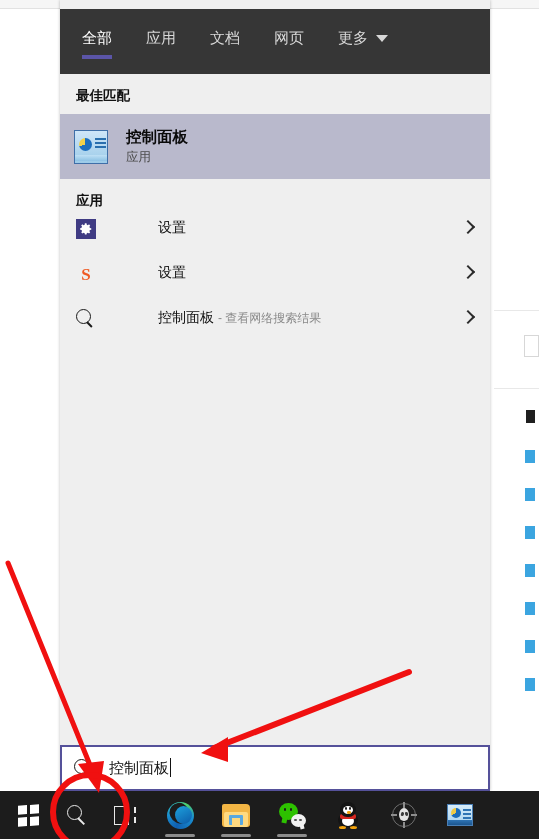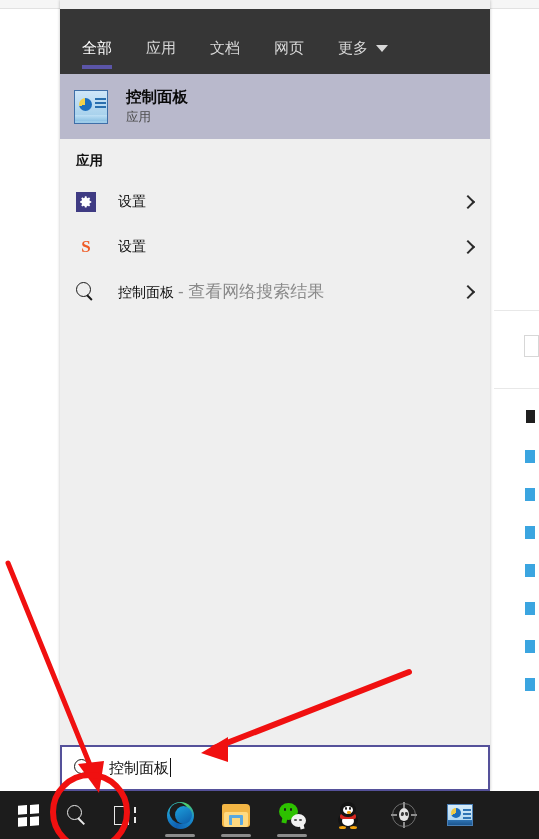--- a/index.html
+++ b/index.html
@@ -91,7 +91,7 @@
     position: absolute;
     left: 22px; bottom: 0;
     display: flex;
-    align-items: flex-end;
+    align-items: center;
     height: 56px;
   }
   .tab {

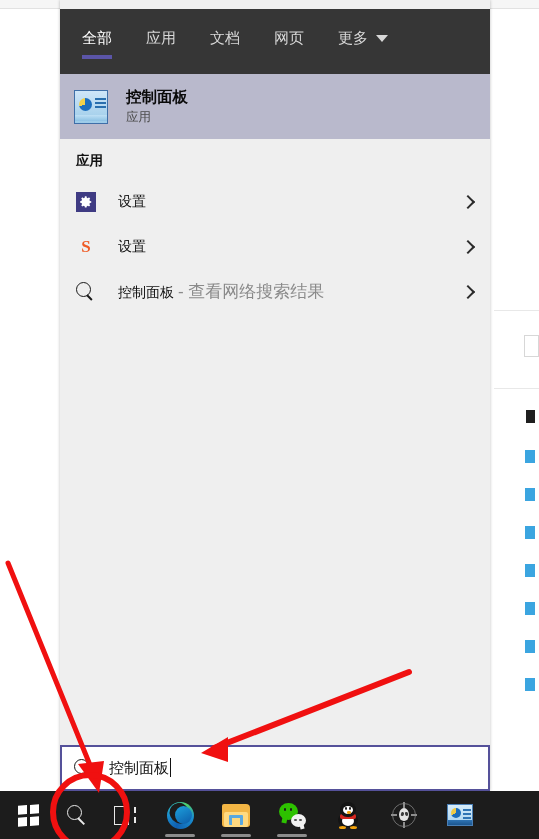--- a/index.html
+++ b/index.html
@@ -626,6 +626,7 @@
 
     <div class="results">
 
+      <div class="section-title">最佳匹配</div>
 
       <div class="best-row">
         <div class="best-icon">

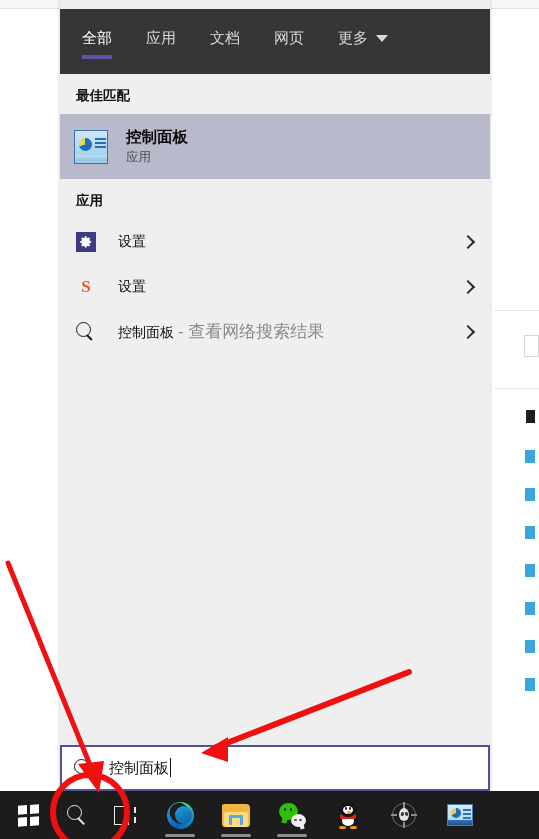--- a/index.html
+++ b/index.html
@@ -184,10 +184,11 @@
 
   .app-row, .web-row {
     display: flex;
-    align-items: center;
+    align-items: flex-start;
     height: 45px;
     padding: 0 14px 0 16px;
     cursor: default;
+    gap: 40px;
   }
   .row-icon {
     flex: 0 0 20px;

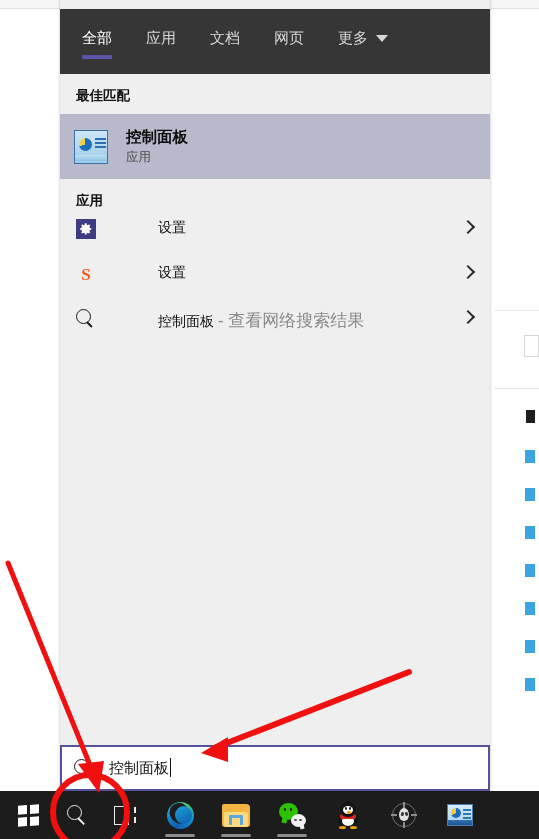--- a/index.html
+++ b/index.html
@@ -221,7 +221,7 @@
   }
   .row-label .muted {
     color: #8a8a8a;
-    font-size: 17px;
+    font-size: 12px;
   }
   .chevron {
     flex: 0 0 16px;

▶ _DIRECTIONS_:
Copy the listing exactly but drop its images.

▶ _TASK OUTPUT_:
--- a/index.html
+++ b/index.html
@@ -91,7 +91,7 @@
     position: absolute;
     left: 22px; bottom: 0;
     display: flex;
-    align-items: flex-end;
+    align-items: center;
     height: 56px;
   }
   .tab {

--- a/index.html
+++ b/index.html
@@ -626,6 +626,7 @@
 
     <div class="results">
 
+      <div class="section-title">最佳匹配</div>
 
       <div class="best-row">
         <div class="best-icon">

--- a/index.html
+++ b/index.html
@@ -184,10 +184,11 @@
 
   .app-row, .web-row {
     display: flex;
-    align-items: center;
+    align-items: flex-start;
     height: 45px;
     padding: 0 14px 0 16px;
     cursor: default;
+    gap: 40px;
   }
   .row-icon {
     flex: 0 0 20px;

--- a/index.html
+++ b/index.html
@@ -221,7 +221,7 @@
   }
   .row-label .muted {
     color: #8a8a8a;
-    font-size: 17px;
+    font-size: 12px;
   }
   .chevron {
     flex: 0 0 16px;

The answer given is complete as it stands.